Real life stories
These stories are real life stories. They are samples of the unique power Spider brings in troubleshooting distributed systems!
Many other cases happened over the years that I forgot about!
Seeing the unseen to understand the unexpected.
That's a huge strength!!
Parallel calls
Once in 2018 in Flowbird production, we had an unexpected behavior of one microservices. We could not explain nor reproduce the answers it was giving.
With Spider sequence diagram, we were able to see what other calls were made in parallel to the same service replica, and we found out that for all bad answers, another call to another API of the same service was made.
We found a few minutes later that a parameter of the second API was declared as a global and impacting the first API!
It took us less than one hour to troubleshoot a case that would have taken weeks otherwise!
Time synchronisation delay
In 2021, in Flowbird production, we noticed that a random number of calls were answered by 403 Not authorized responses when the call before or later with same credentials were perfectly right.
The analysis was in progress for weeks without success, generating much annoyance in customers. Spider was off at this time.
Out of solution, we reinstalled Spider and found the culprit in less than 1 hour after installation!

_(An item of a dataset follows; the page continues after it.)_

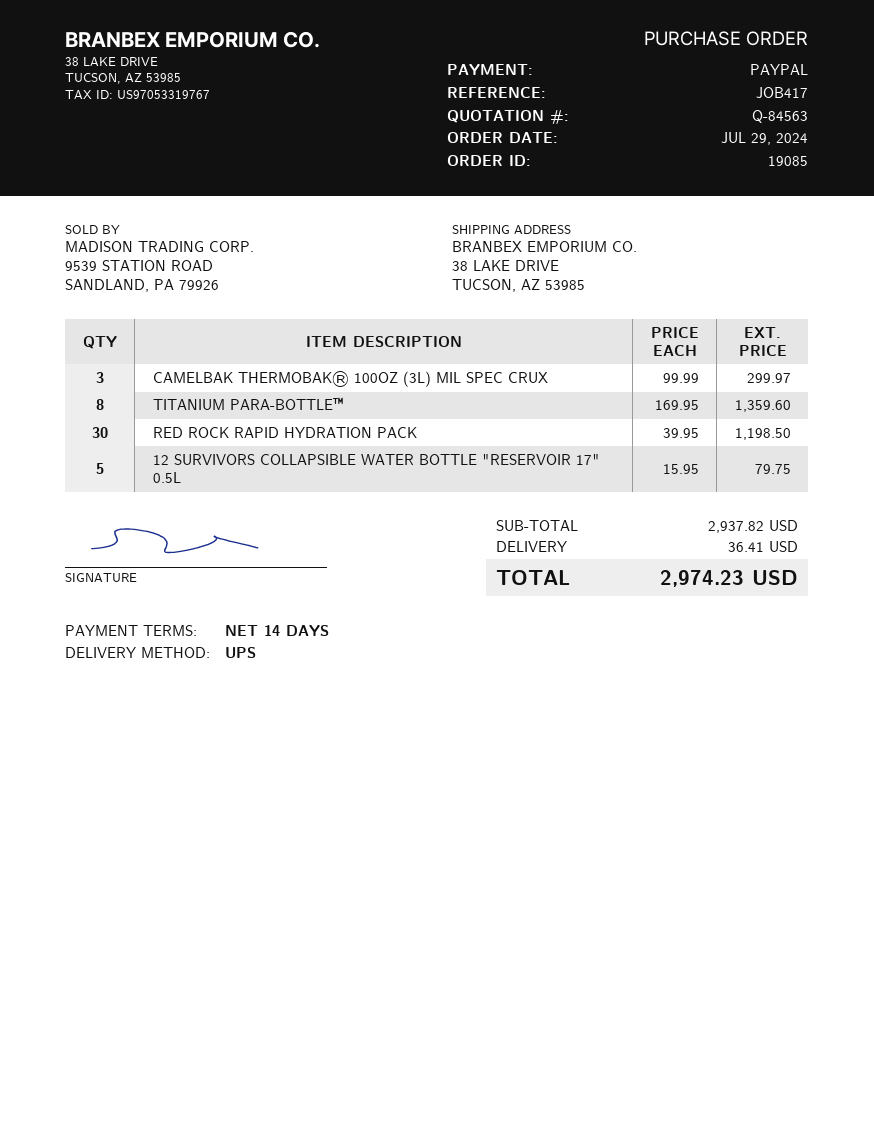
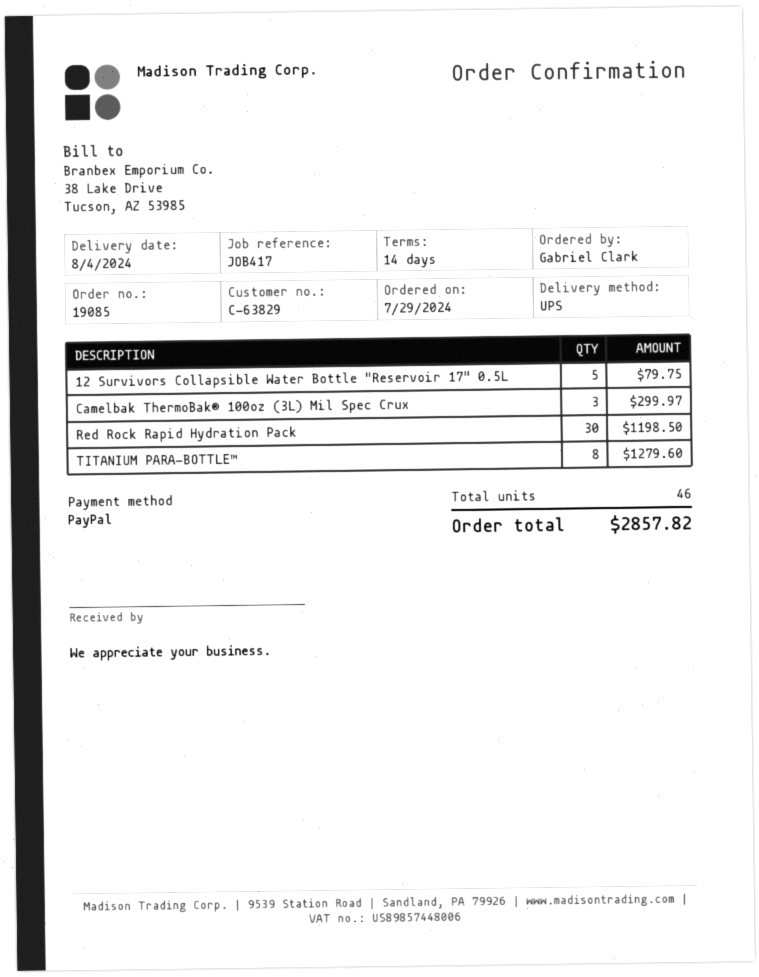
TITANIUM PARA-BOTTLE™: 8 for 1359.60 -> 8 for 1279.60
shipping: 36.41 -> none
total: 2974.23 -> 2857.82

- The IAM solution was generating a JWT with the
nbffield: not before. - This field contains a date (resolution in seconds) before which the token in invalid.
- The issue was the clock of the IAM server was shifting faster than other servers.
- Even with the
ntptime synchronization updates, the IAM server ended up, every hour, with 1 or 2 ms delay from the application server. - And tokens that were generated close to the start of a second could be received by the application server while this one was still in the previous second! Thus making the token invalid!
Spider helped us see quickly that those rejected calls had a token not valid at the time of the capture!
We would never have found it without it!
NGINX forward auth cache issue
In 2022, in Flowbird test platform, we found that some requests were made by a process using a token this process could not have known about!
Using Spider we found out that:
- The token had been served by NGINX cache based on the result of a previous request
- We found the previous request and noticed that it was calling NGINX with two different authentications: a certificate and a token, both with different users!
- So there was a bug in the code (to fix)
- But also, NGINX was associating from the cache the result of a request with 2 auth to a new request that was made only with 1 auth
- So there was a bug in NGINX configuration (or NGINX itself)
Production load duplication for a successful infrastructure migration.
In 2023, we migrated our old Swarm cluster to Kubernetes.
To ensure a smooth migration, we decided to test the new cluster before switching the traffic to it.
Instead of running the regression test suite, we developed a script to replay the requests of the current production environment on the new cluster.
And this, with only a few seconds delay! Spider did the job extremely well!
More than a duplication, the script was changing the data on the fly to adjust the URLs used in the content (JSONLD) to match the new cluster.
The cherry on the cake?
We used Spider on the new cluster to check that the request were successfully replayed on the new cluster!
Later on, when balancing progressively the load on the new cluster, we used Spider to monitor and ensure that everything was working as expected, and react at the first sign of a problem to switch back to the old cluster.
Reverse engineering of a deprecated 3rd party system
In 2024, one of our providers decided to deprecate their SaaS IoT communication system and to close the operations.
However, we had thousands of devices connected to their system.
Changing these devices to use our new communication system would be a huge effort and would require a lot of time and resources.
We decided to use Spider to reverse-engineer the communication protocol of the deprecated system and to create a new communication system that would mimic the APIs and behavior
with the devices.
Using the Plugin system of Spider, we developed a plugin that would decode the specific MQTT variant used by the agents on the devices, adding Man in the Middle to capture the communications between the devices and the server.
Spider helped in capturing the communications, understanding the protocol, and building test cases to validate the clone.
When we deployed the clone, we used Spider to monitor the communications and to track any change in the behavior of the devices.
This was a huge success!
Understanding the unique behavior of a customer's system
On one of our systems, a customer was complaining of slow responses, when none of the others were.
We factually proved with Spider that the system was answering all their requests in less than 500ms, when they were measuring 15s!
We even traced the exact same requests that were slow on their side!
And then we discovered that for all their slow requests, they were not calling us only once, but tens or hundreds of times in a row! They had a loop in their code, and some infrastructure misconfiguration on their side was causing many retries, and their monitoring was measuring the time between the first call and the final answer!
We were able to demonstrate that our system was answering all their requests in due time, and that the issue was not in our code.
They fixed the issue and everything was back to normal.
Managing security attacks on the fly
In 2025, several times, a customer noticed unexpected behaviors in the usage patterns of production.
Using Spider, we were able to trace the root calls of the issue, and we were able to isolate the attackers!
We blocked them, and managed to determine exactly what they were doing and to confirm that they did not access critical data.